Kansas House committee OKs bill to oversee refugee resettlement

? Kansas communities could ban refugees for a year under a bill approved by a state House committee.

Supporters say the bill addresses concerns about state control of refugees settling in the state, while opponents contend the bill is discriminatory and unconstitutional.

The bill approved Thursday by the House Federal and State Affairs Committee would allow local governments to seek a one-year moratorium of refugee resettlements if the community doesn’t have the capacity to handle the influx. It also would create a state office for refugees and authorize Gov. Sam Brownback to name a state refugee coordinator, The Wichita Eagle reported.

At least one committee member said the bill is un-Christian. Rep. Don Hineman, R-Dighton, said communities could moratoriums to try to keep out certain refugees.

Hineman said his faith exhorts him “to welcome the stranger with kindness, compassion and Christian love.”

Rep. Brett Hildabrand, R-Shawnee, voted for the bill, while saying his faith also requires him to be compassionate toward refugees. If the bill banned refugees or members of an entire religion, he said, “I would be 100 percent against it. That’s not what this bill does.”
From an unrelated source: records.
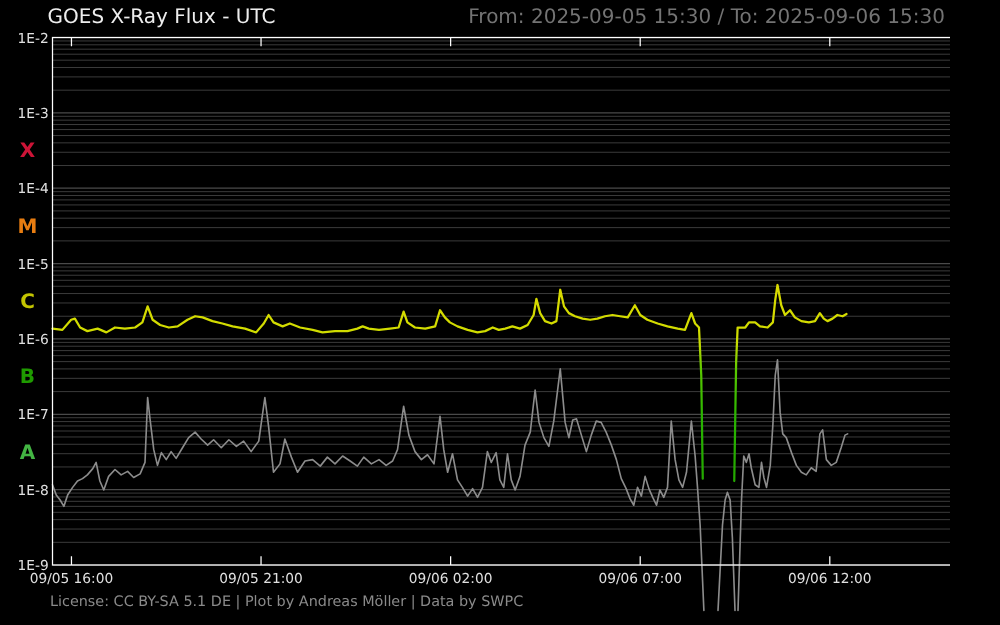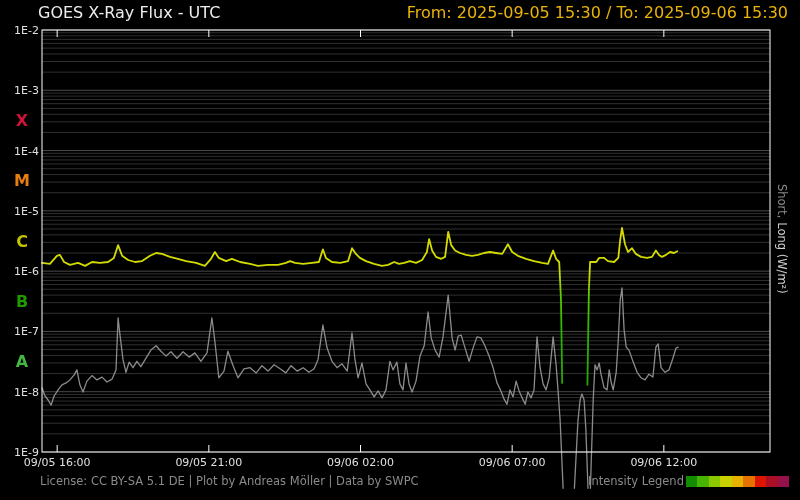--- a/index.html
+++ b/index.html
@@ -1,19 +1,19 @@
 <!DOCTYPE html>
 <html><head>
 <meta charset="utf-8">
 <style>
   html,body{margin:0;padding:0;background:#000;}
   .stage{position:relative;width:760px;height:500px;background:#000;overflow:hidden;
-         font-family:"DejaVu Sans","Liberation Sans",sans-serif;padding-left:32px;}
+         font-family:"DejaVu Sans","Liberation Sans",sans-serif;}
   .hdr-title{position:absolute;left:38px;top:3px;font-size:16px;color:#ededed;white-space:nowrap;}
-  .hdr-range{position:absolute;right:4px;top:3px;font-size:16px;color:#eab308;white-space:nowrap;}
+  .hdr-range{position:absolute;right:4px;top:3px;font-size:16px;color:#737373;white-space:nowrap;}
   #plot{position:absolute;left:0;top:0;}
   .ftr-license{position:absolute;left:40px;top:474px;font-size:11.5px;color:#8a8a8a;white-space:nowrap;}
   .legend-wrap{position:absolute;left:588px;top:474px;display:flex;align-items:center;}
   .legend-label{font-size:11.5px;color:#8a8a8a;white-space:nowrap;margin-right:2px;}
   .legend-bar{display:flex;height:11px;}
   .legend-bar span{display:block;width:11.5px;height:11px;}
 </style>
 </head>
 <body>
 
@@ -144,27 +144,13 @@
         <text x="208.83333333333331" y="466">09/05 21:00</text>
         <text x="360.5" y="466">09/06 02:00</text>
         <text x="512.1666666666667" y="466">09/06 07:00</text>
         <text x="663.8333333333333" y="466">09/06 12:00</text>
       </g>
       <text x="778" y="184" transform="rotate(90 778 184)" font-size="11.5"><tspan fill="#8a8a8a">Short, </tspan><tspan fill="#cfcfcf">Long (W/m²)</tspan></text>
     </svg>
 
   <div class="ftr-license">License: CC BY-SA 5.1 DE | Plot by Andreas Möller | Data by SWPC</div>
 
-  <div class="legend-wrap">
-    <span class="legend-label">Intensity Legend</span>
-    <span class="legend-bar" id="legend-bar">
-        <span style="background: rgb(18, 140, 0);"></span>
-        <span style="background: rgb(70, 180, 0);"></span>
-        <span style="background: rgb(140, 200, 0);"></span>
-        <span style="background: rgb(200, 210, 0);"></span>
-        <span style="background: rgb(230, 180, 0);"></span>
-        <span style="background: rgb(230, 115, 0);"></span>
-        <span style="background: rgb(220, 20, 0);"></span>
-        <span style="background: rgb(170, 15, 35);"></span>
-        <span style="background: rgb(150, 16, 75);"></span>
-      </span>
-  </div>
 </div>
 
 </body></html>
The measure also allows the governor to direct the Kansas Bureau of Investigation to investigate crimes by or against refugees. The state refugee office and coordinator would keep data from the federal government and meet quarterly with local governments.

The bill would coordinate local and state governments with the federal government’s work to resettle refugees, while providing a method for state government to oversee the process, said Rep. Joe Scapa, R-Wichita.
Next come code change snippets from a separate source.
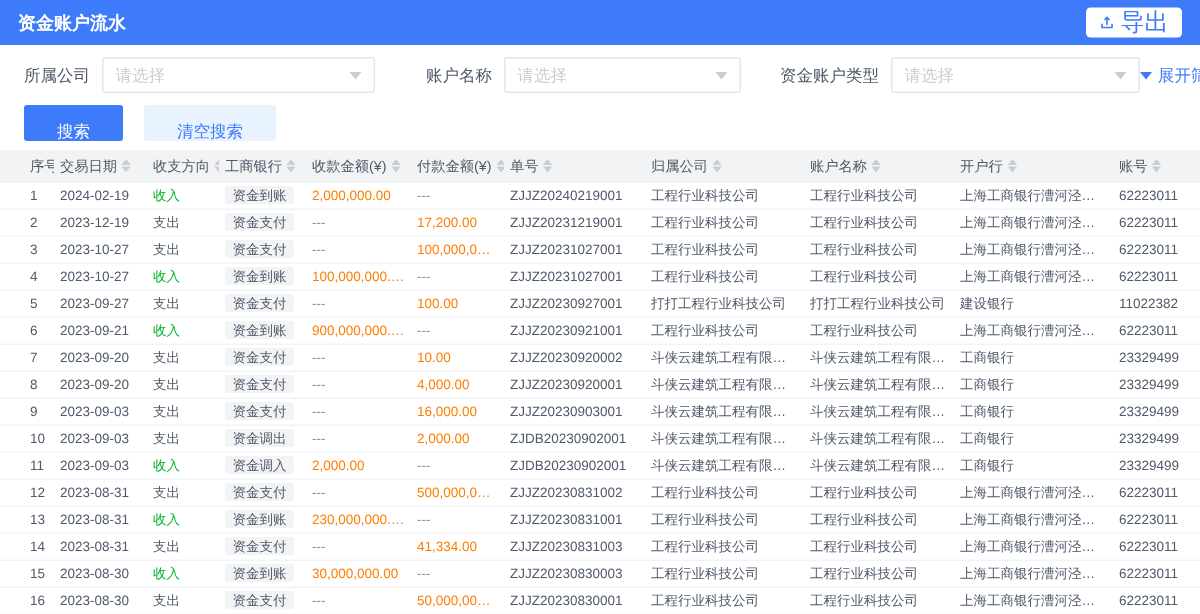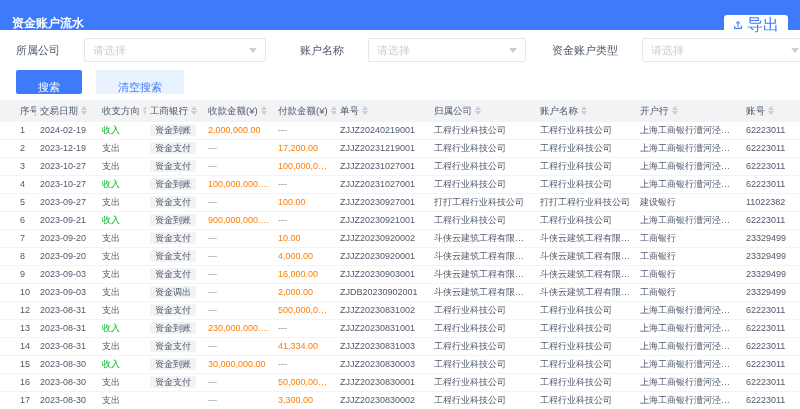--- a/index.html
+++ b/index.html
@@ -1,33 +1,33 @@
 <!DOCTYPE html>
 <html><head>
 <meta charset="utf-8">
 <style>
   * { box-sizing: border-box; margin: 0; padding: 0; }
   html,body { width:800px; height:409px; overflow:hidden; background:#fff;
     font-family:"Liberation Sans","DejaVu Sans",sans-serif; color:#1D2129; }
 
   
-  .topbar { height:28px; background:#3E7BFA; display:flex; 
+  .topbar { height:28px; background:#3E7BFA; display:flex; align-items:center;
     justify-content:space-between; padding:15px 12px; }
   .topbar .title { color:#fff; font-weight:bold; font-size:12px; }
   .export-btn { background:#fff; color:#3E7BFA; border:none; border-radius:3px;
     height:20px; padding:0 9px; font-size:16px; display:flex; align-items:center;
     gap:4px; cursor:pointer; font-family:inherit; }
 
   
   .filters { display:flex; align-items:center; padding:8px 16px 0 16px; }
   .filter-group { display:flex; align-items:center;justify-content:center; }
   .flabel { color:#4E5969; font-size:11px; margin-right:8px; white-space:nowrap; }
   .select { height:24px; border:1px solid #E5E6EB; border-radius:2px; background:#fff;
     display:flex; align-items:center; justify-content:space-between; padding:0 8px;
-    font-size:11px; color:#C9CDD4; cursor:pointer;margin-left:16px; }
+    font-size:11px; color:#C9CDD4; cursor:pointer; }
   .sel-1 { width:182px; margin-right:34px; }
   .sel-2 { width:158px; margin-right:26px; }
   .sel-3 { width:166px; }
   .caret { width:0; height:0; border-left:4px solid transparent;
     border-right:4px solid transparent; border-top:5px solid #C9CDD4; }
   .caret.blue { border-top-color:#3E7BFA; }
   .expand-link { margin-left:auto; color:#3E7BFA; font-size:11px; display:flex;
     align-items:center; gap:4px; cursor:pointer; white-space:nowrap; }
 
   
@@ -289,20 +289,33 @@
     <td><span class="badge">资金调出</span></td>
     <td class="muted">---</td>
     <td class="amount">2,000.00</td>
     <td>ZJDB20230902001</td>
     <td>斗侠云建筑工程有限公司</td>
     <td>斗侠云建筑工程有限公司</td>
     <td>工商银行</td>
     <td>23329499</td>
   </tr>
       <tr>
+    <td>11</td>
+    <td>2023-09-03</td>
+    <td class="dir-in">收入</td>
+    <td><span class="badge">资金调入</span></td>
+    <td class="amount">2,000.00</td>
+    <td class="muted">---</td>
+    <td>ZJDB20230902001</td>
+    <td>斗侠云建筑工程有限公司</td>
+    <td>斗侠云建筑工程有限公司</td>
+    <td>工商银行</td>
+    <td>23329499</td>
+  </tr>
+      <tr>
     <td>12</td>
     <td>2023-08-31</td>
     <td class="dir-out">支出</td>
     <td><span class="badge">资金支付</span></td>
     <td class="muted">---</td>
     <td class="amount">500,000,000.00</td>
     <td>ZJJZ20230831002</td>
     <td>工程行业科技公司</td>
     <td>工程行业科技公司</td>
     <td>上海工商银行漕河泾支行</td>

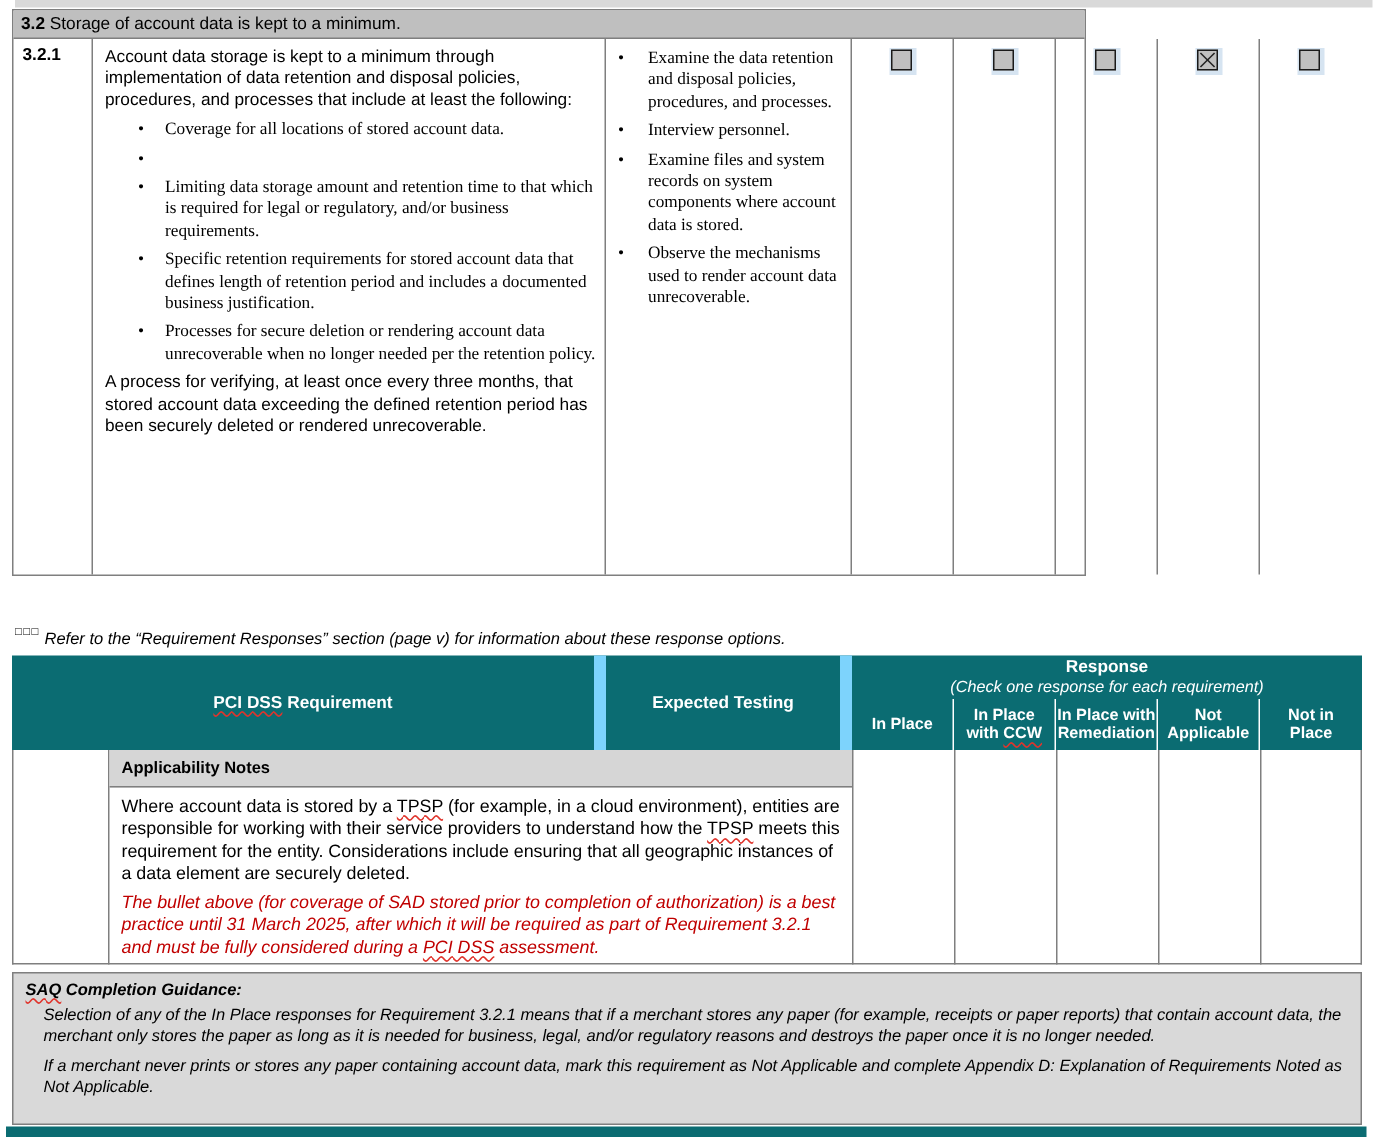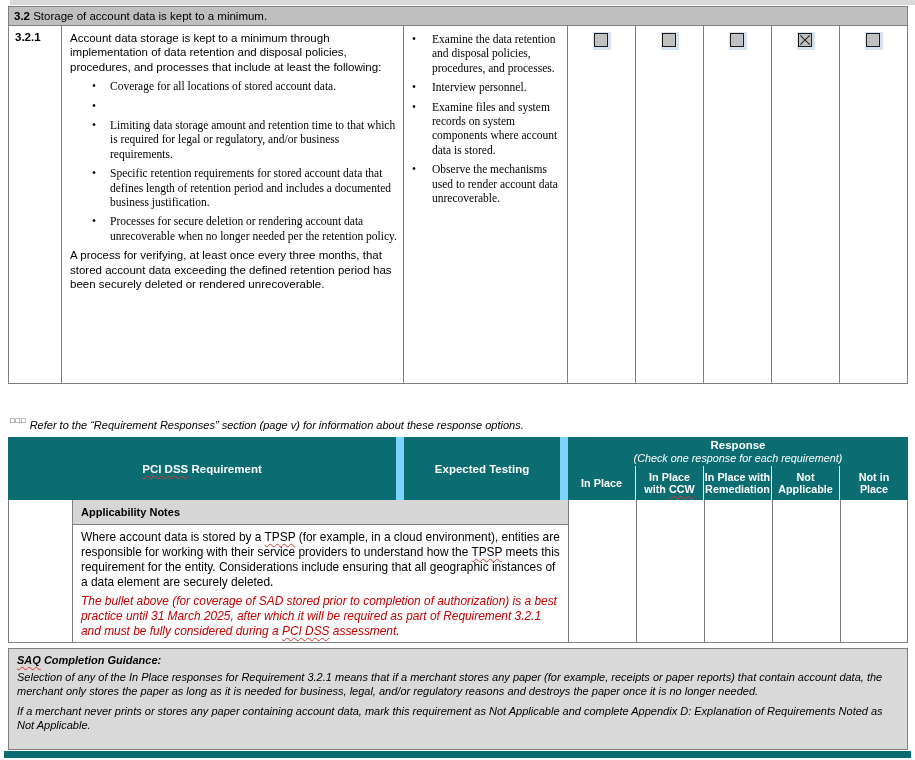--- a/index.html
+++ b/index.html
@@ -9,21 +9,21 @@
     font-family:"Liberation Sans","DejaVu Sans",sans-serif;
     color:#000; font-size:11.5px;
   }
   .wavy { text-decoration:underline; text-decoration-style:wavy; text-decoration-color:#e0342c; text-decoration-thickness:1px; text-underline-offset:2px; }
   .red-italic { color:#C00000; font-style:italic; }
 
   
   .top-strip { position:absolute; left:10px; top:0; width:905px; height:5px; background:#d9d9d9; }
 
   
-  .table1 { position:absolute; left:8px; top:6px; width:900px; border:1px solid #7f7f7f; background:#fff; }
+  .table1 { position:absolute; left:8px; top:6px; width:716px; border:1px solid #7f7f7f; background:#fff; }
   .t1-header { height:19px; background:#bfbfbf; border-bottom:1px solid #7f7f7f; line-height:18px; padding-left:5px; font-size:11.5px; }
   .t1-header b { font-weight:bold; }
   .t1-body { display:grid; grid-template-columns:53px 342px 164px 68px 68px 68px 68px 67px; height:357px; }
   .t1-cell { border-right:1px solid #7f7f7f; overflow:hidden; }
   .t1-cell:last-child { border-right:none; }
   .req-id { padding:5px 4px 0 6px; font-weight:bold; }
   .req-desc { padding:5px 6px 0 8px; line-height:14.4px; }
   .req-desc p { margin-bottom:5px; }
   .blist { list-style:none; }
   .blist li { display:flex; margin-bottom:5px;font-family:Liberation Serif, serif; }
@@ -59,21 +59,21 @@
   .t2-body { display:grid; grid-template-columns:64px 496px 68px 68px 68px 68px 68px; height:143px; border:1px solid #7f7f7f; border-top:none; background:#fff; }
   .t2-bcell { border-right:1px solid #7f7f7f; }
   .t2-bcell:last-child { border-right:none; }
   .notes-header { height:25px; background:#d6d6d6; border-bottom:1px solid #7f7f7f; font-weight:bold; font-size:11px; line-height:24px; padding-left:8px; }
   .notes-body { padding:5px 8px 0 8px; font-size:11.9px; line-height:15px; }
   .notes-body p { margin-bottom:4px; }
 
   
   .saq-box { position:absolute; left:8px; top:648px; width:900px; height:102px; background:#d9d9d9; border:1px solid #7f7f7f; padding:4px 10px 0 8px; font-style:italic; font-size:11px; line-height:14.6px; }
   .saq-title { font-weight:bold; margin-bottom:2px; }
-  .saq-box p { margin-bottom:5px; }
+  .saq-box p { margin-bottom:5px;margin-left:12px; }
 
   
   .footer-bar { position:absolute; left:4px; top:751px; width:907px; height:7px; background:#0b6c72; }
 </style>
 </head>
 <body>
 
 <div class="top-strip"></div>
 
 <div class="table1">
“This is not a ban on refugees,” Scapa said. “This is a common-sense way to help us see that the federal regulations are being abided by. This is a bill that allows us to have some control.”

The Refugee Act of 1980 gives only the federal government authority to manage refugee resettlement and federal courts — including the U.S. Supreme Court — have backed that law.

Micah Kubic, executive director of the ACLU of Kansas, said in a written statement the bill is discriminatory because it could deny public services to people based of who they are and where they come from.

Kubic said the House should reject “this legally problematic, unconstitutional, discriminatory and hateful bill.”

Rep. Stephanie Clayton, R-Overland Park, told committee members they should defeat the bill because the state can’t afford the estimated $1.4 million cost to implement it.

A map from the U.S. State Department says between 10,001 and 29,000 refugees arrived in Kansas between fiscal year 2006 and fiscal year 2015.